• _WORK REQUEST_:
Quote from the first line below through the line that contains "[768,632,886,651] your system", both included, and leave the pictures out.

*** RECORDS SHOWN ***

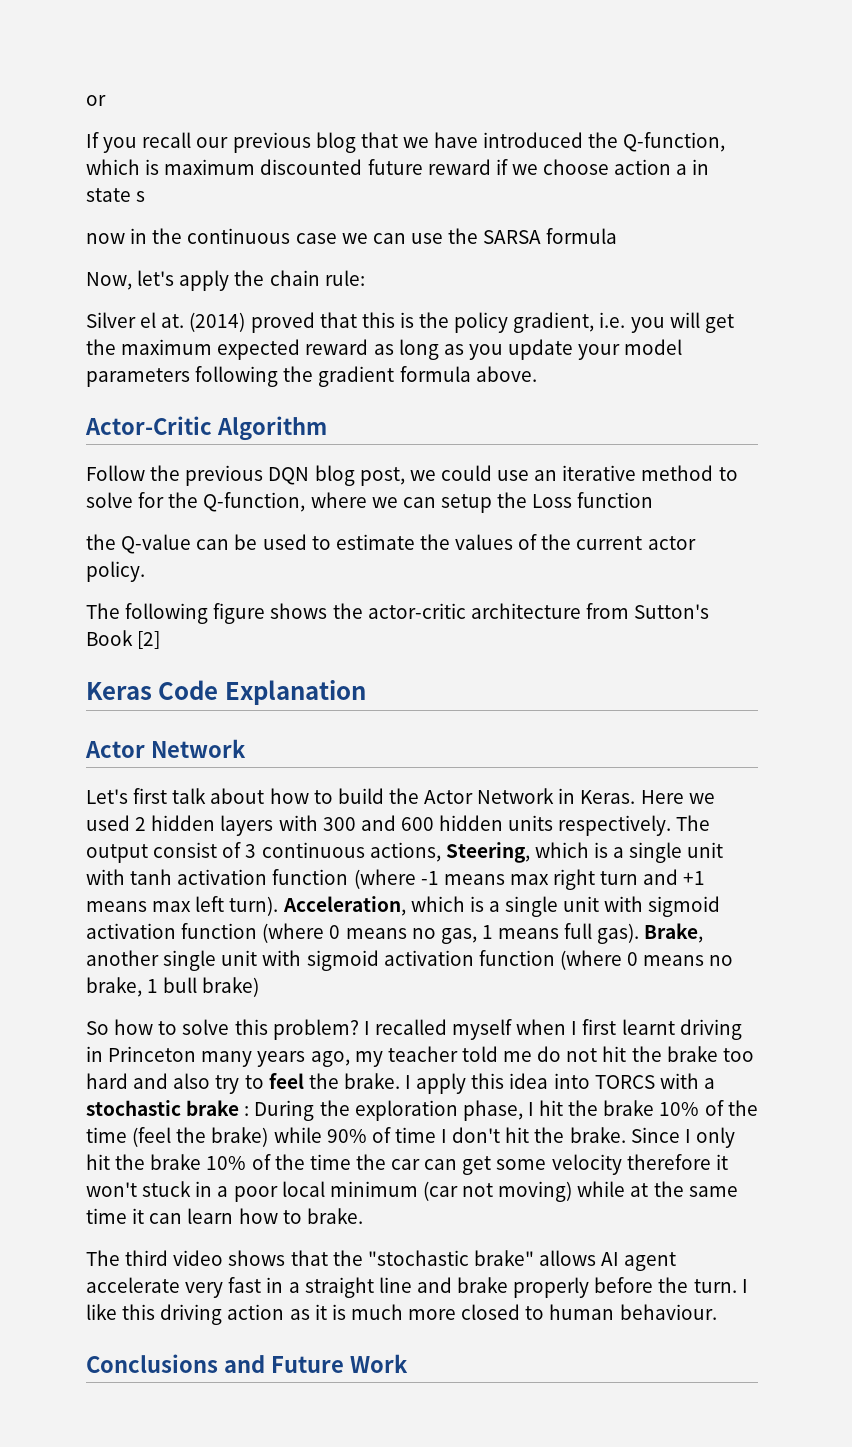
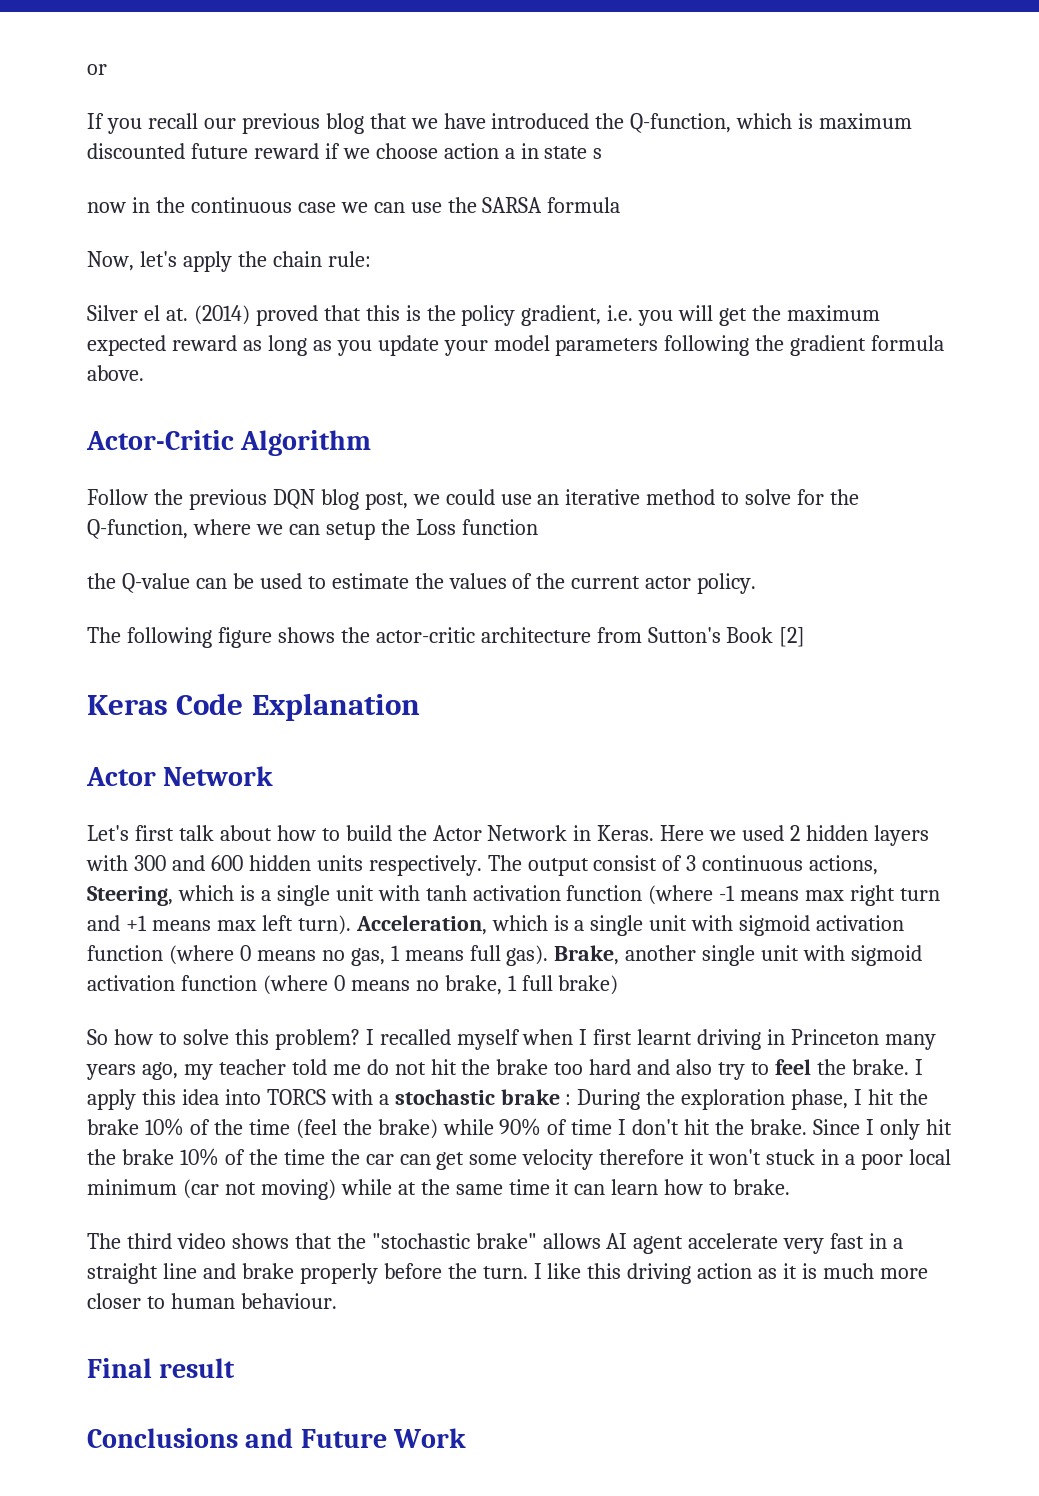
[163,977,198,993] bull -> [521,975,553,991] full
[461,1304,521,1320] closed -> [87,1293,141,1309] closer
(717, 1312) none -> [87,1358,236,1378] // Final result

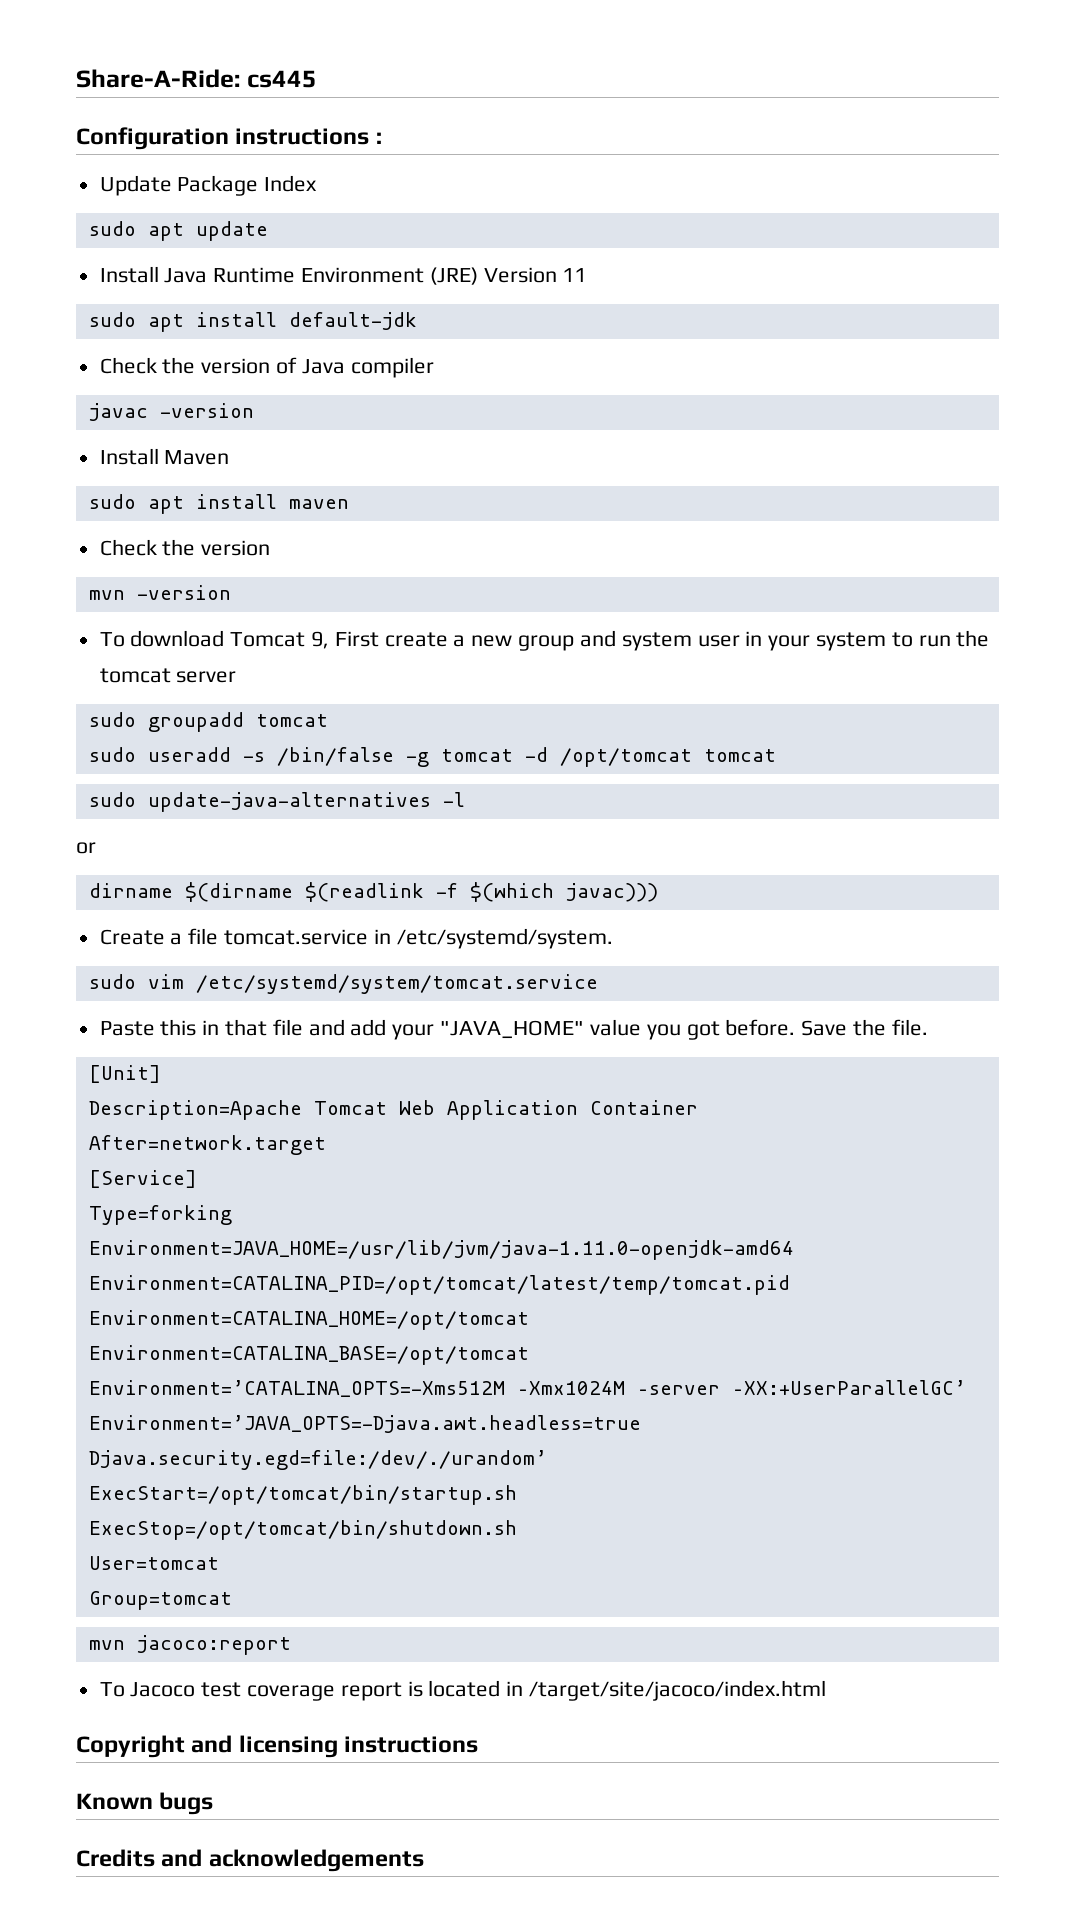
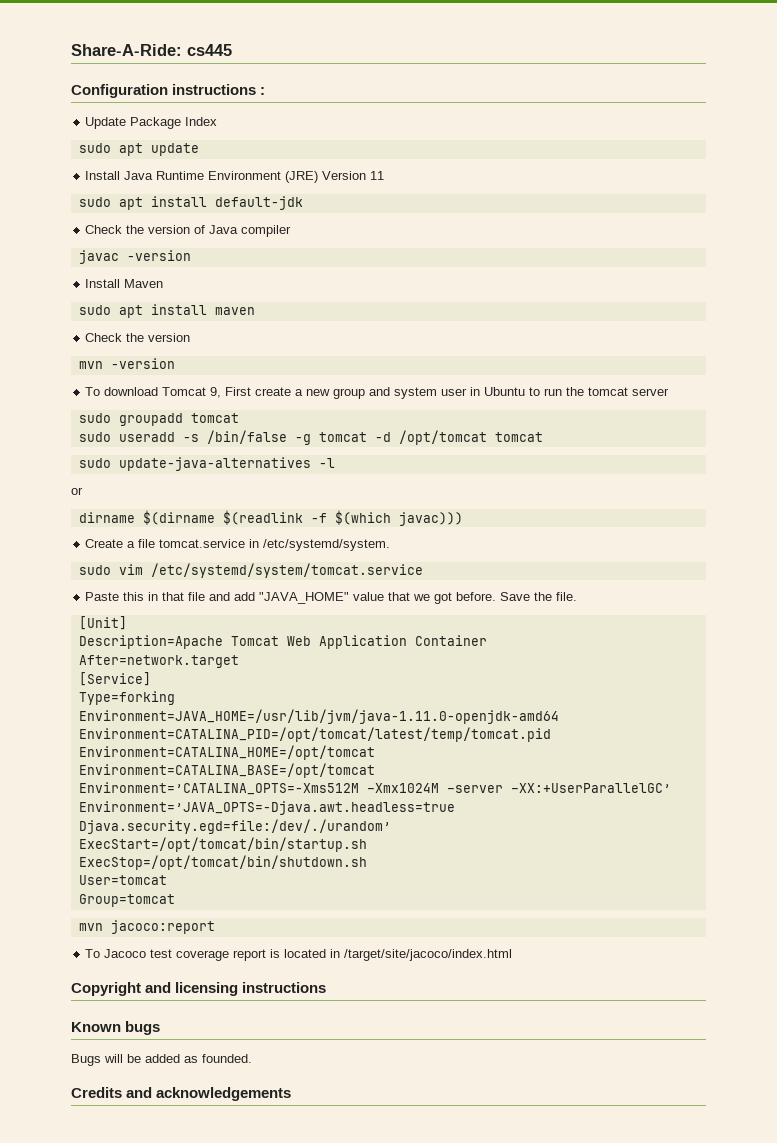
[768,632,886,651] your system -> [484,387,526,396] Ubuntu
[392,1024,435,1040] your -> (256, 596) none
[646,1024,681,1040] you -> [388,592,431,601] that we
(214, 1803) none -> [71,1054,252,1066] // Bugs will be added as founded.

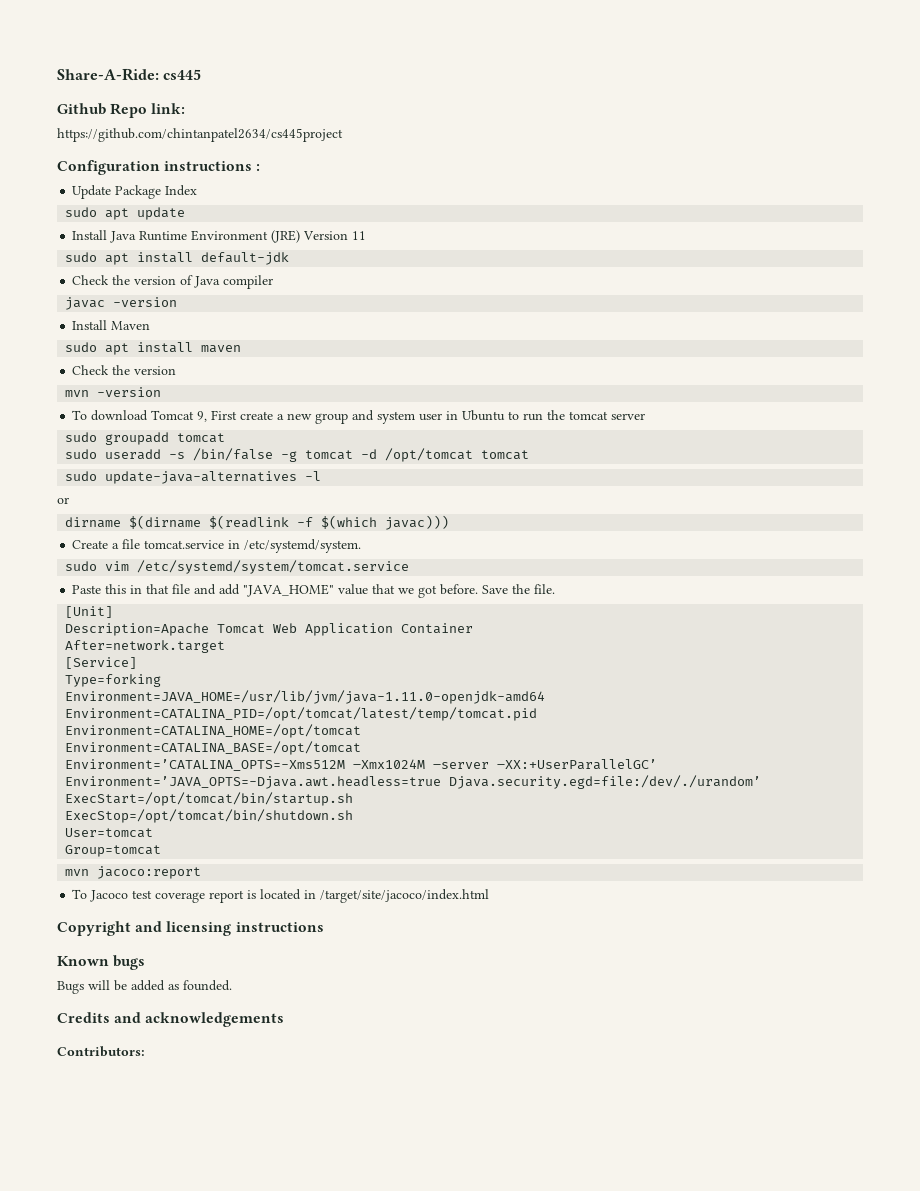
(232, 50) none -> [57,103,186,118] [57,128,343,142] // Github Repo link: // https://github.com/chintanpatel2634/cs445project
(292, 1094) none -> [57,1046,145,1057] // Contributors:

*** End of RECORDS SHOWN ***

• _ANSWER BOX_:
[163,977,198,993] bull -> [521,975,553,991] full
[461,1304,521,1320] closed -> [87,1293,141,1309] closer
(717, 1312) none -> [87,1358,236,1378] // Final result

[768,632,886,651] your system -> [484,387,526,396] Ubuntu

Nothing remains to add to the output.